Quando entrei hoje no restaurante levava comigo uma estranhamente-estranha-estranheza
espalhada por todo o corpo. Tentei sacudi-la com duas ou três parvoíces mentais
da família das boas recordações mas essa estranhamente-estranha-estranheza esbarrava
sempre com os poros da pele fechados não a deixando sair.

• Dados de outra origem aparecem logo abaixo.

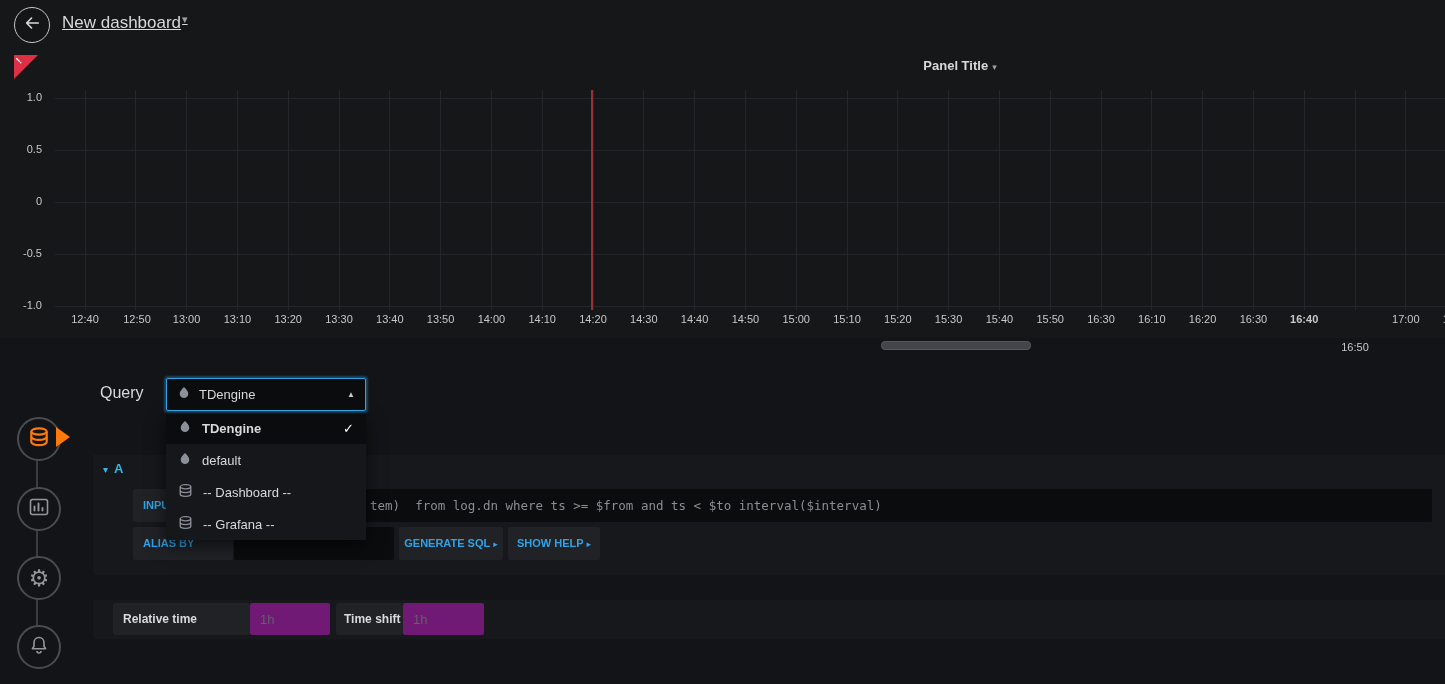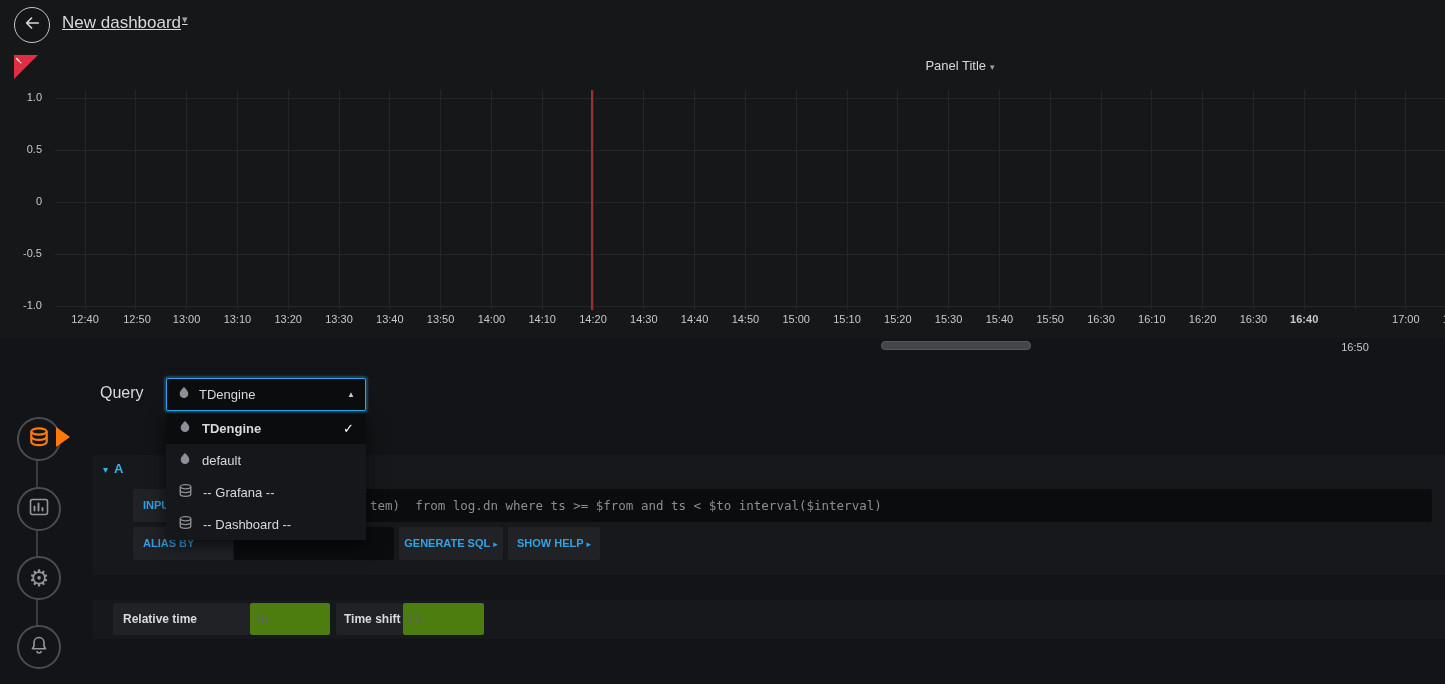"Panel Title ▾" .panel-title { font-weight: 400 -> 700 }
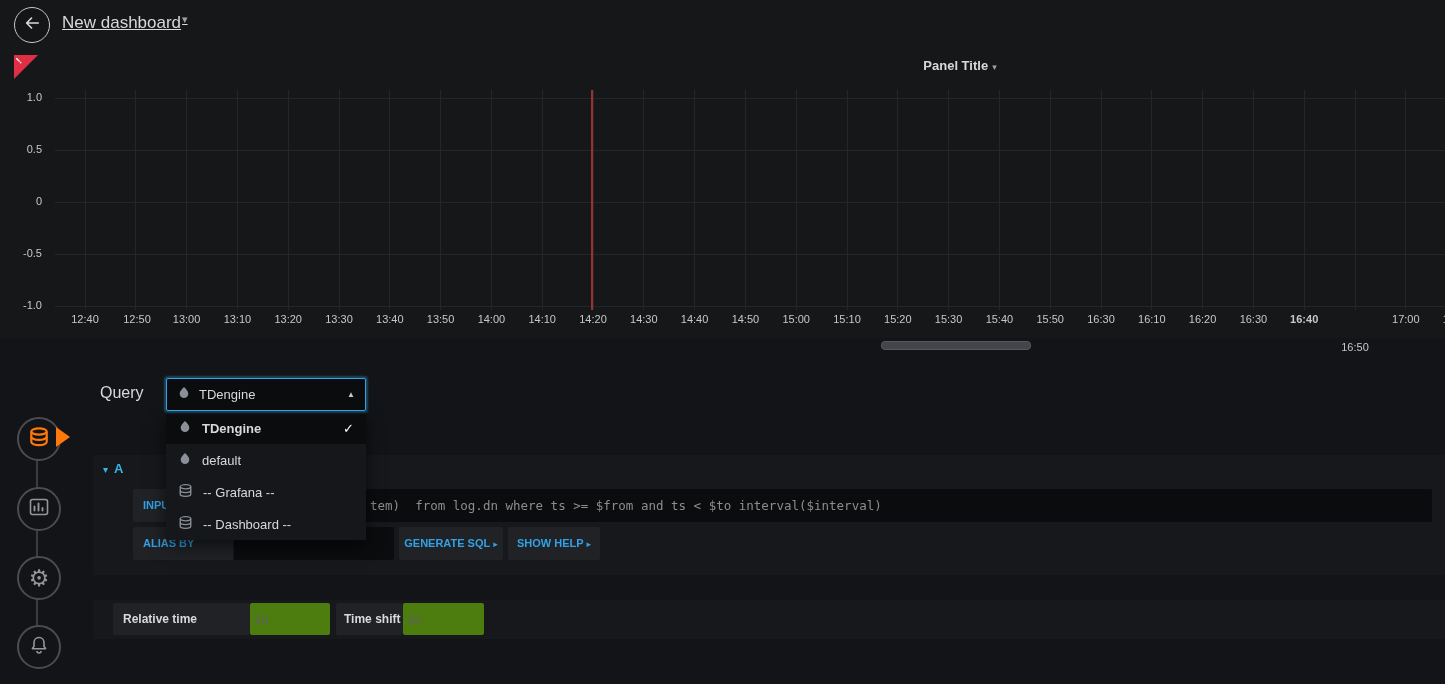"-- Grafana --" div.menu-item { order: before "-- Dashboard --" -> after "-- Dashboard --" }
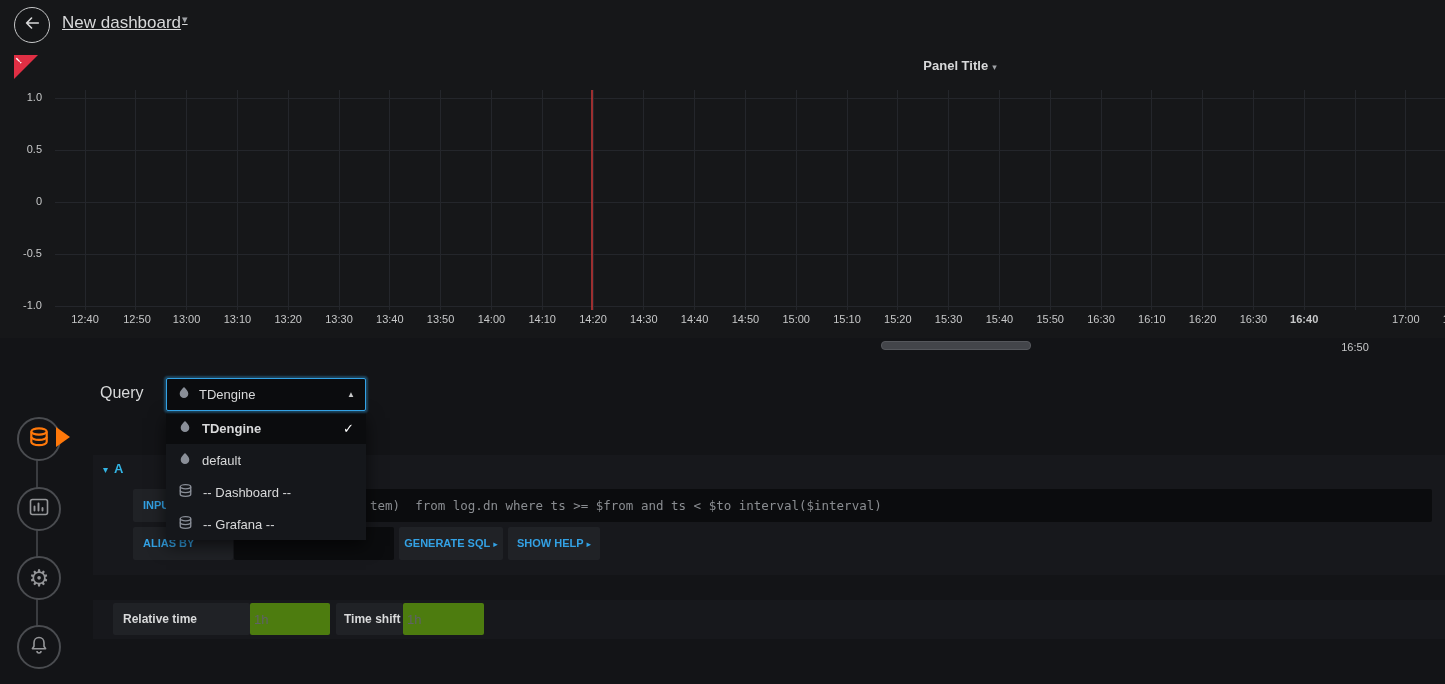"1h" .opt-input { background: #4d7c0f -> #701a75; padding: 0 4px -> 0 10px }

Sentei-me numa das poucas mesas livres, a casa estava bem
compostinha como nos velhos tempos dos deficits glamorosos, e anda nem tinha
coçado convenientemente a testa já a rapariga-dos-molhos me vinha provocar com
um previsível (encomendado?) «então hoje não trouxe nenhuma das suas
amiguinhas?». Como andei a treinar olhares corri-a com um do género dos
fulminantes que a fará desaparecer para a freguesia dos couverts durante uma
semana.
Foi substituída por um rapaz de toque apaneleirado, qualquer
restaurante que se preze tem de possuir um exemplar desses, e a L. quando toca
a escolher paneleiros esmera-se. Ainda pensei que me fosse sugerir salsicha em
couve lombarda, mas não, ficou-se por uns lombinhos de porco preto que eu, só
para o contrariar, troquei por picanha.
Diz a vida, enquanto a mãe de todos os ensinamentos, que
elas acontecem quando menos se espera, e foi precisamente enquanto eu pensava
em rigorosamente nada de interesse, algo que faço com particular esmero e
intensidade, que a L. se chega à mesa e pergunta se se pode sentar, usando
aquele seu ar formal que me irrita mais que picante em colon inflamado. «Não
gostaste do meu empregado novo?». Como aproximação pareceu-me interessante, bem
melhor que perguntar-me o que teria acontecido a uma fatia importante do meu
cabelo desde a última vez que nos víramos. Ri-me para ela, talvez por instinto,
pois devo julgar que ela gosta de me ver sorrir e que isso a desarma um pouco. Está
explicada a estranhamente-estranha-estranheza, pensei, e ainda fui a tempo de
ouvir «ficaste mudo, ou quê?». Estava a pensar o que te faz prender agora tanto
tempo na cozinha – respondi, ainda com o sabor da manteiga de alho a betumar-me
o céu-da-boca. Tenho andado apenas a ganhar tempo junto ao quentinho do forno –
disse L. com uma rapidez de resposta que me deixou intranquilo. Depois,
tocou-me na mão, como já fizera milhares de vezes, levantou-se e desapareceu no
horizonte. Mas, para mim, naquele momento, 20 centímetros à minha frente já era
horizonte. Inda agora não sei como acabou aquele almoço, devem-me ter posto
numa ambulância e descarregado no escritório com uma tabuleta ao pescoço
dizendo: canja durante dois dias e deixá-lo ressuscitar ao terceiro sem fazer
muitas perguntas.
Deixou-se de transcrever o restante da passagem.